Un impact socio-économique désormais mesuré
En décembre 2025, Yango Group a publié son premier rapport d’impact, une analyse de ses contributions sociales, économiques et environnementales dans plus de 30 pays. Le document chiffre à 4 milliards de dollars les revenus générés pour l’ensemble de ses partenaires à travers le monde, pour un réseau de 6 000 entreprises partenaires, 2,1 millions de chauffeurs partenaires enregistrés et 600 000 coursiers partenaires.

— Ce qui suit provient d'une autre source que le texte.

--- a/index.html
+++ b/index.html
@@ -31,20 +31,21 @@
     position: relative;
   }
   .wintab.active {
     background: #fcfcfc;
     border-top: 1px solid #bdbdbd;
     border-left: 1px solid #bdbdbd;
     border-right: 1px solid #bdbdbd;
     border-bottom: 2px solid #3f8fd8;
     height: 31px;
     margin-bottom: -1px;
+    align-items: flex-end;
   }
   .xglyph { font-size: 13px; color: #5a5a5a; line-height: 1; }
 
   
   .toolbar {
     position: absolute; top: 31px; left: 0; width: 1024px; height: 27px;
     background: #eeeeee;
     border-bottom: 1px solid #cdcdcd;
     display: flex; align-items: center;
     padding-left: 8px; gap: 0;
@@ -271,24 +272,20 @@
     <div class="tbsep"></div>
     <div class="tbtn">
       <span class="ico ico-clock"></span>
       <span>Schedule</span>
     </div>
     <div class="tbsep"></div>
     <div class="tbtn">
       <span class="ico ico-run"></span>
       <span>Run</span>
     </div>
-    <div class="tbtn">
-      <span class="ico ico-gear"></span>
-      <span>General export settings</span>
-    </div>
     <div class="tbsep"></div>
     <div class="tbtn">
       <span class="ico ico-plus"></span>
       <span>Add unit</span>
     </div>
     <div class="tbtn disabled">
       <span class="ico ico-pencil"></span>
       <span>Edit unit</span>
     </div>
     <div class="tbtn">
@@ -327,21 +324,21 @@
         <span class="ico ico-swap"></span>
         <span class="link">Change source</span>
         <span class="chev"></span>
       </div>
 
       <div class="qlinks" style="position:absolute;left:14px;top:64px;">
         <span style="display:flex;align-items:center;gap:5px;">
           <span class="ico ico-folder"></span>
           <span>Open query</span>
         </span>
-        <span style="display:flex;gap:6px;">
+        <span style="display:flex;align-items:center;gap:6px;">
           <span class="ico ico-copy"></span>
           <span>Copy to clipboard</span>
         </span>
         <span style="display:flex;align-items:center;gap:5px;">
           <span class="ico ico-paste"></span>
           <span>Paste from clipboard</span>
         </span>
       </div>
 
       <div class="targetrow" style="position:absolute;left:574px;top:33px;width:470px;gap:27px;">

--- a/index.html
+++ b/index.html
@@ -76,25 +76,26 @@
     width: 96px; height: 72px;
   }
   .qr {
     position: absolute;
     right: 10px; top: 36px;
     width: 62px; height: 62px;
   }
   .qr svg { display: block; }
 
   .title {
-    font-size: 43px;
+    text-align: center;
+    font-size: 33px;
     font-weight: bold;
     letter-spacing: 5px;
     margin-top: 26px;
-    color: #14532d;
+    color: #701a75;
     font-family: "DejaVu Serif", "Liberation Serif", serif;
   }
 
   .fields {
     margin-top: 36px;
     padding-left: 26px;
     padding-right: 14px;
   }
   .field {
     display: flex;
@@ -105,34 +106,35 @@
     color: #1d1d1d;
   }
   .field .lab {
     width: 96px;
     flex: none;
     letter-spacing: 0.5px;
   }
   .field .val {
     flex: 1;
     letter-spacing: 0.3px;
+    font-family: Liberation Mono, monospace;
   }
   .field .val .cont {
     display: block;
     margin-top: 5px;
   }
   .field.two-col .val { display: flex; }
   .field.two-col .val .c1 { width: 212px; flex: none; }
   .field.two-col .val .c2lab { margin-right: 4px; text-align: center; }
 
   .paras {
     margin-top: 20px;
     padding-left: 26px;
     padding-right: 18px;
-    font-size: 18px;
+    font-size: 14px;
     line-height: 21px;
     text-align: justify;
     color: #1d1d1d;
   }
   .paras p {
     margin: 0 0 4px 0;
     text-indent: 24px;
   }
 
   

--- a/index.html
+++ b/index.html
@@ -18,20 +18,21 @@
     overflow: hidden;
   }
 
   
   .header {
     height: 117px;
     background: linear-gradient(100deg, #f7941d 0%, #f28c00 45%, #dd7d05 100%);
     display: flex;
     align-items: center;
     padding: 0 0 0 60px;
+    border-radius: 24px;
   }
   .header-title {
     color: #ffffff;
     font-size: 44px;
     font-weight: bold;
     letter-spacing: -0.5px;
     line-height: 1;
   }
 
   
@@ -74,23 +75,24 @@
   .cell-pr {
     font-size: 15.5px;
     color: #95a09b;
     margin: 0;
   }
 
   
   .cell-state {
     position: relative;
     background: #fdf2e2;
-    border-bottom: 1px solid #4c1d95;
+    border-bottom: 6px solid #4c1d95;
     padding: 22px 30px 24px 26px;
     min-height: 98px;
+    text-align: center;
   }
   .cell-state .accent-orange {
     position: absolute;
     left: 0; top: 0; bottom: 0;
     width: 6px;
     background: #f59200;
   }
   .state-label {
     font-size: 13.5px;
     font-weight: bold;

Sur le seul segment de la livraison, 40 % des utilisateurs sont des petites et moyennes entreprises qui s’appuient sur l’infrastructure de Yango pour toucher de nouveaux clients.
Le rapport souligne aussi le rôle de la Côte d’Ivoire comme terrain pilote pour la mobilité électrique du groupe, dans une logique de réduction des émissions et de modernisation du parc automobile urbain.
Des actions concrètes auprès des partenaires
Au-delà des chiffres, Yango Côte d’Ivoire mène plusieurs initiatives de terrain destinées à ses chauffeurs et coursiers partenaires, notamment la distribution de casques, d’imperméables et de sacs de livraison, la facilitation de partenariats financiers pour les gestionnaires de flotte, la sensibilisation à la sécurité routière avec l’OSER, des formations aux premiers secours avec la Croix-Rouge, et des contrôles de santé gratuits. En décembre 2024, l’entreprise s’est aussi associée à Yabx et à COFINA pour proposer à ses chauffeurs partenaires un service de prêt numérique intégré, facilitant l’accès au crédit pour développer leur activité.
L’entreprise étend également son action au-delà du seul cercle des chauffeurs et coursiers. Le 7 juillet 2026, Yango Côte d’Ivoire et DigiFemmes ont lancé « Elles passent au digital », un programme gratuit d’accélération e-commerce de six semaines destiné à 100 femmes entrepreneures d’Abidjan, combinant l’expertise technologique du groupe et l’expérience de DigiFemmes en formation numérique inclusive.
Ce que ce statut change concrètement
Le statut de partenaire n’est pas une nuance sémantique, il détermine la flexibilité des horaires, la possibilité de travailler pour plusieurs plateformes, la propriété de l’outil de travail, et la nature même de la rémunération. C’est aussi ce statut qui a conduit l’État ivoirien et Yango à construire, ensemble, des dispositifs de protection sociale sur mesure plutôt que d’appliquer un cadre salarial classique, mal adapté à la réalité de ces milliers d’indépendants qui font vivre, chaque jour, la Super App.